Product Customer Discovery

Purpose

  • Reduce product/market risk by learning how target users behave today, what problems they truly have, and what they already do to solve them.
  • Turn qualitative conversations into decisions: who to build for (ICP), what to solve (problem framing), and what to test next (experiments).

Quick triggers

Use this skill when the user asks for:

  • “product customer discovery”, “user research”, “problem interviews”, “exploratory interviews”
  • “write an interview script/guide”, “what questions should I ask users”
  • “define ICP/personas/segments”, “JTBD”, “pain points”, “opportunity sizing (qual)”
  • “synthesize interview notes”, “extract themes/insights”, “create a discovery report”

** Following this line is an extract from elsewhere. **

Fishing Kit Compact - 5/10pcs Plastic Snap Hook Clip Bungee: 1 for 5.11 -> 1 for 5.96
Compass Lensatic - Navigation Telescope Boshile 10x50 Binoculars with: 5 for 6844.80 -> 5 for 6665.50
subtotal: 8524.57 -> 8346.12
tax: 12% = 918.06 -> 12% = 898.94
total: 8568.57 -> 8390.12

Inputs to ask for (minimum)

  1. Product/service and stage (idea, MVP, growth) + decision(s) discovery must unblock
  2. Target audience hypotheses (who) and problem hypotheses (what/why)
  3. Constraints: timeline, number of interviews, geography/language, incentives, recruiting channels

Outputs (suggested)

  • Discovery plan: goals, hypotheses, target segments, recruiting criteria, timeline
  • Interview guide: opening, context questions, story prompts, probing, wrap-up
  • Synthesis: themes + evidence (quotes), JTBD/pains/gains, opportunity areas, risks/unknowns
  • Next steps: prioritized experiments (e.g., landing page, concierge test, prototype test)

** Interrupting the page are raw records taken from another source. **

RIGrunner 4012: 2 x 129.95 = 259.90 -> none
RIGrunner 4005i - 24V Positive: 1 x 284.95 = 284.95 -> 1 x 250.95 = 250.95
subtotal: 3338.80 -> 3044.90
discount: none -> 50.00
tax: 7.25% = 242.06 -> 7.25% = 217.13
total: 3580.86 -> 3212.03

Core workflow (end-to-end)

  1. Align on outcomes: confirm what decision will be made from the research and what “good evidence” looks like.
  2. Define hypotheses: write 5–10 falsifiable statements (ICP, problem, willingness, constraints, alternatives).
  3. Select participants: define inclusion/exclusion criteria, quotas across segments, and screening questions.
  4. Design the interview:
    • prefer “tell me about the last time…” over “would you use…”
    • focus on current behavior, existing alternatives, constraints, and consequences
  5. Run interviews:
    • start with rapport + consent; keep it conversational
    • ask for specific incidents; probe for frequency, severity, triggers, and workarounds
    • capture verbatims and observable facts; separate facts from interpretations
  6. Synthesize:
    • affinity-map notes into themes; label with evidence + confidence
    • map to JTBD (situation → motivation → desired outcome) and pains/gains
    • identify “strong signals” (repeated patterns, costly workarounds, high stakes)
  7. Decide & recommend:
    • rank opportunities by severity, frequency, reachable audience, and differentiation
    • propose next experiments with clear success metrics and cheapest test first
  8. Share readout: present insights, what changed vs. assumptions, open questions, and the plan.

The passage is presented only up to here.